++++ Study material ++++

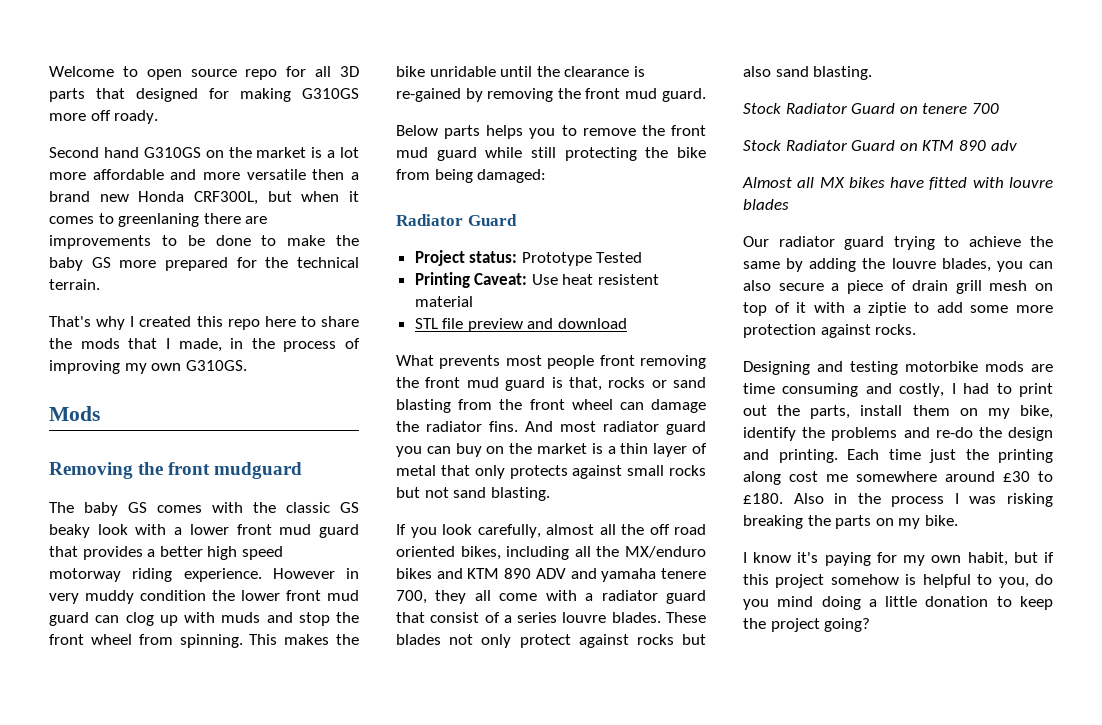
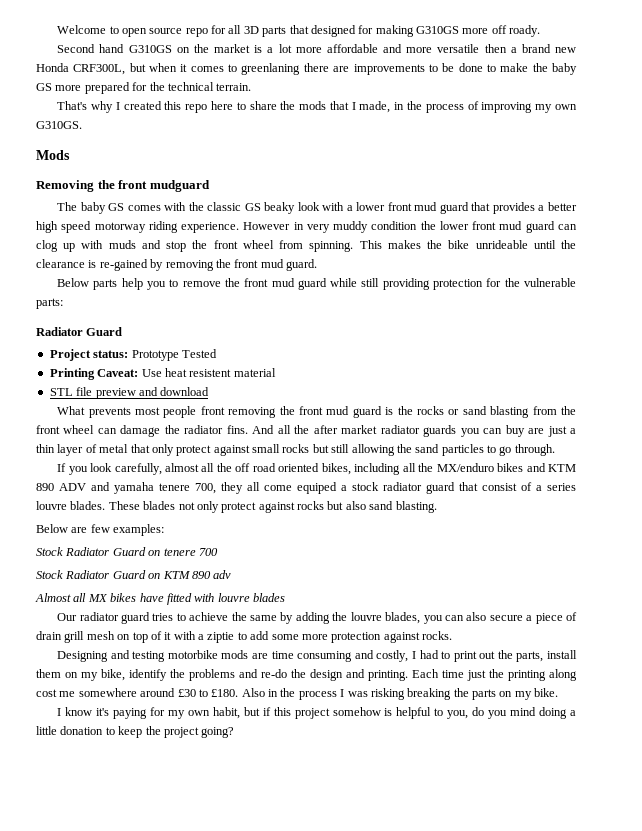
[429,66,496,77] unridable -> [475,240,528,249] unrideable
[486,125,524,139] helps -> [121,278,143,290] help
[564,147,706,161] [396,169,547,183] protecting the bike from being damaged: -> [382,278,577,290] [36,298,63,309] providing protection for the vulnerable parts:
[568,377,602,391] that, -> [397,406,413,415] the
[560,421,706,435] [396,443,603,457] most radiator guard you can buy on the market is -> [277,425,567,437] all the after market radiator guards you can buy are just
[509,465,568,479] protects -> [176,445,212,456] protect
[424,487,550,501] not sand blasting. -> [331,444,555,456] still allowing the sand particles to go through.
[545,590,594,601] with a -> [297,482,379,494] equiped a stock
(873, 73) none -> [36,524,165,536] // Below are few examples:
[893,236,935,250] trying -> [152,613,174,621] tries

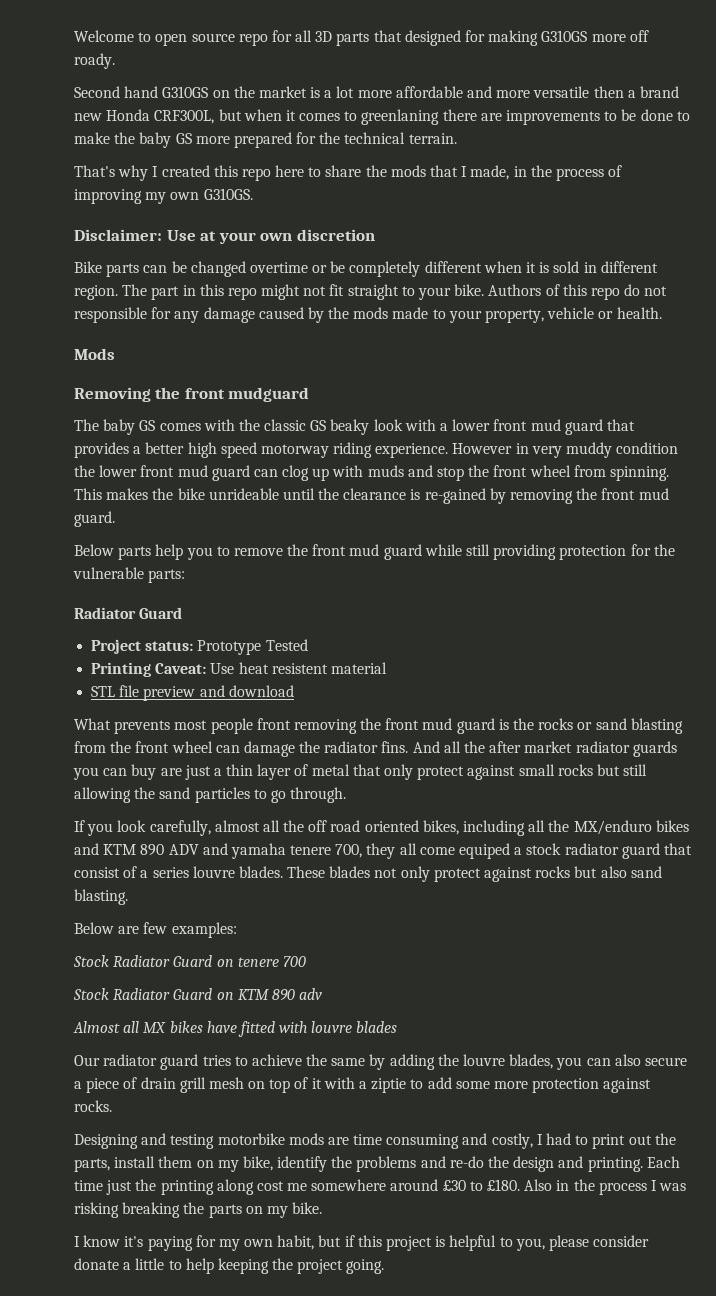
(82, 125) none -> [74,229,375,244] [74,261,658,277] [74,284,668,300] [74,307,662,323] // Disclaimer: Use at your own discretion // Bike parts can be changed overtime or be completely different when it is sold in different region. The part in this repo might not fit straight to your bike. Authors of this repo do not responsible for any damage caused by the mods made to your property, vehicle or health.
[332,707,381,716] somehow -> (433, 1243) none
[472,707,576,719] [36,726,143,738] do you mind doing a little donation to keep -> [548,1235,650,1251] [74,1258,269,1274] please consider donate a little to help keeping
[201,727,235,738] going? -> [346,1259,385,1274] going.

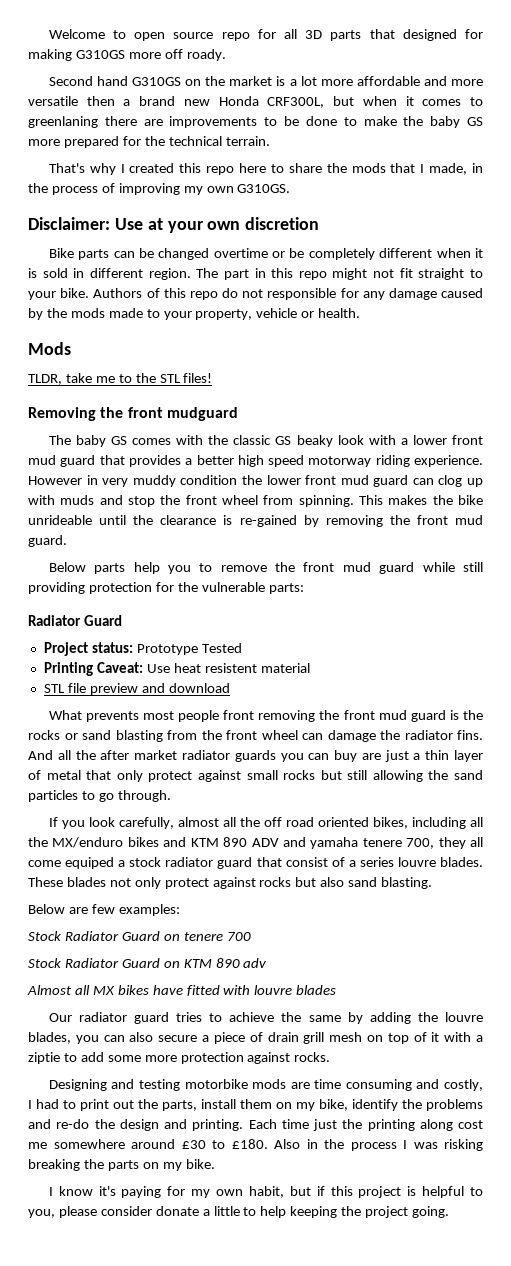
(115, 354) none -> [28,373,213,385] // TLDR, take me to the STL files!

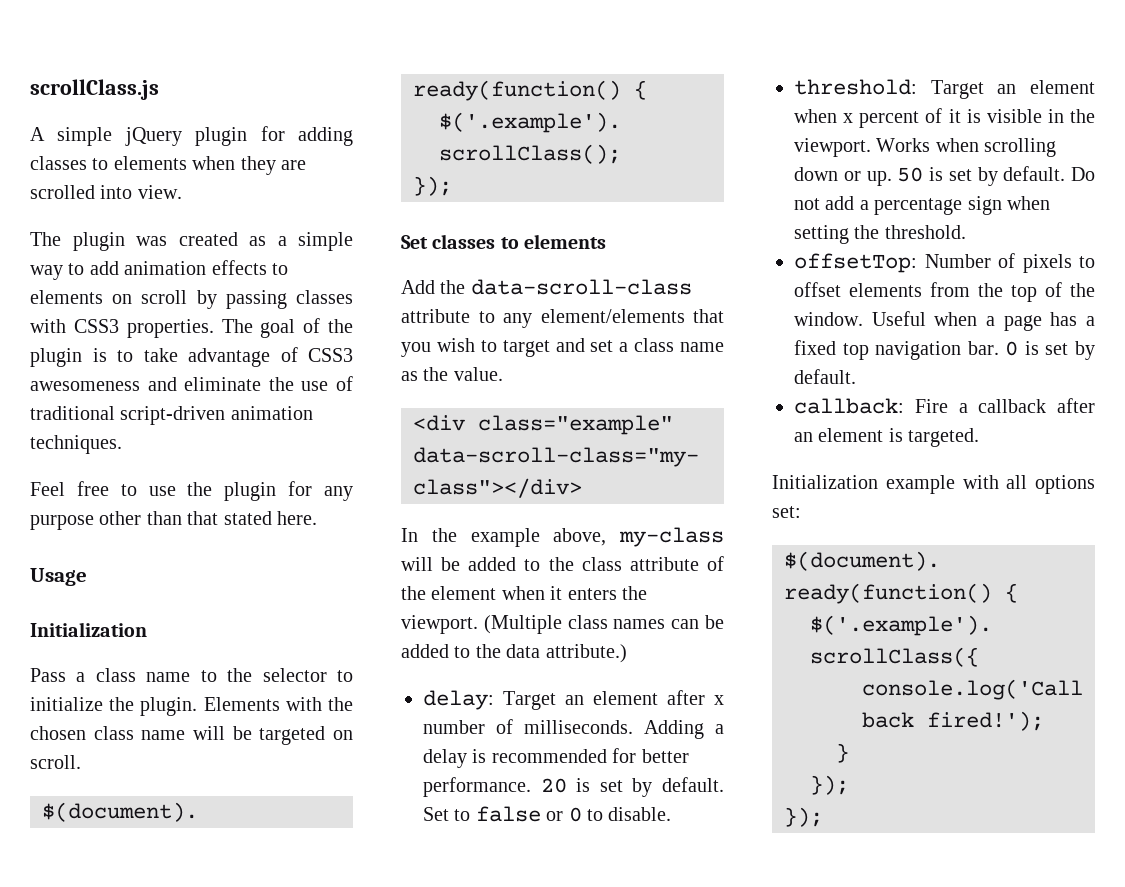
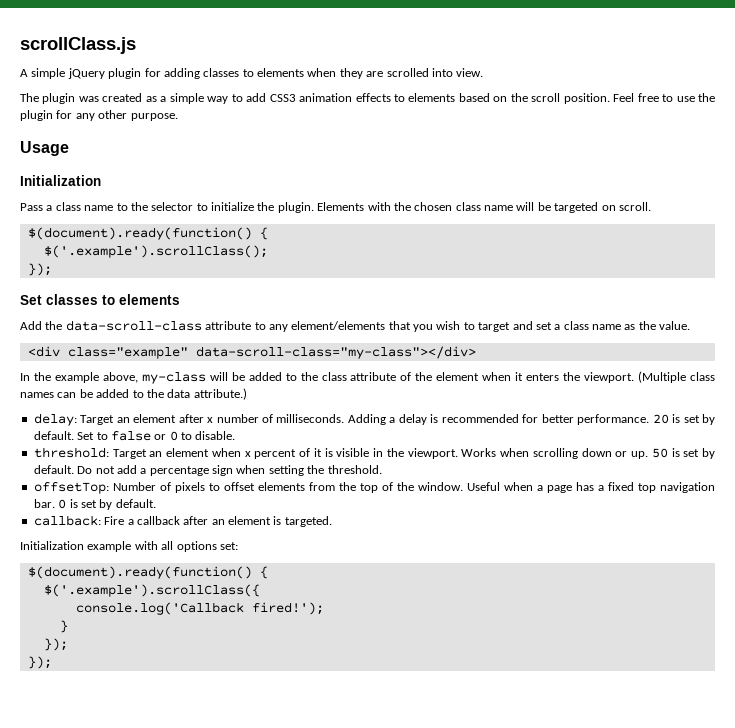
(119, 268) none -> [269,94,296,102] CSS3
[112,290,353,309] [30,318,353,338] [30,347,353,367] [30,376,353,391] [30,406,313,425] [30,435,122,454] on scroll by passing classes with CSS3 properties. The goal of the plugin is to take advantage of CSS3 awesomeness and eliminate the use of traditional script-driven animation techniques. // -> [458,93,610,104] based on the scroll position.
[30,511,317,530] purpose other than that stated here. -> [98,110,178,121] other purpose.

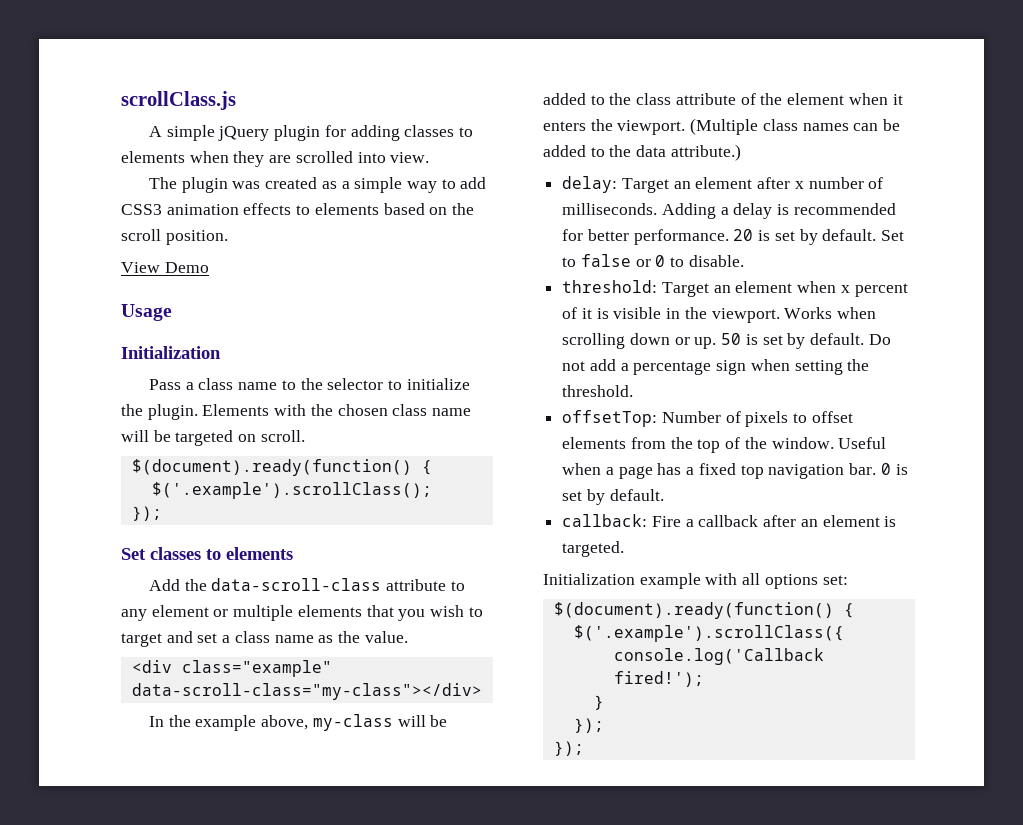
[613,93,716,102] [20,110,178,121] Feel free to use the plugin for any other purpose. -> [121,262,209,273] // View Demo
[291,321,386,330] element/elements -> [151,605,362,621] element or multiple elements

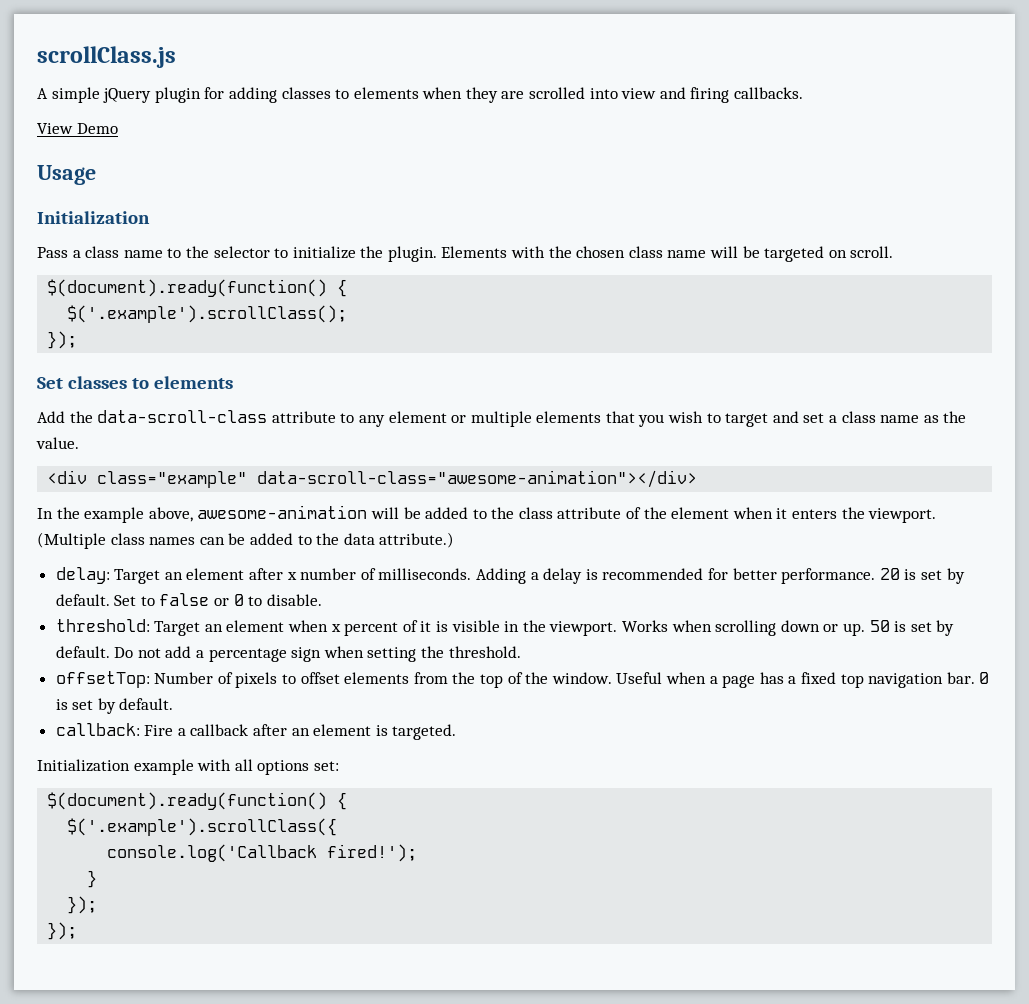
[390,152,430,163] [148,177,487,193] [121,203,475,215] [121,229,228,245] view. // The plugin was created as a simple way to add CSS3 animation effects to elements based on the scroll position. -> [621,87,804,103] view and firing callbacks.
[131,683,482,700] data-scroll-class="my-class"></div> -> [257,470,698,488] data-scroll-class="awesome-animation"></div>
[312,714,393,731] my-class -> [197,505,368,519] awesome-animation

++++

[Exercise goal]
Give again, exactly as written above, every line from the one holding "(115, 354) none" to the one holding "(119, 268) none -> [269,94,296,102] CSS3", with both ends kept and the pictures left out.

[Written reply]
(115, 354) none -> [28,373,213,385] // TLDR, take me to the STL files!

(119, 268) none -> [269,94,296,102] CSS3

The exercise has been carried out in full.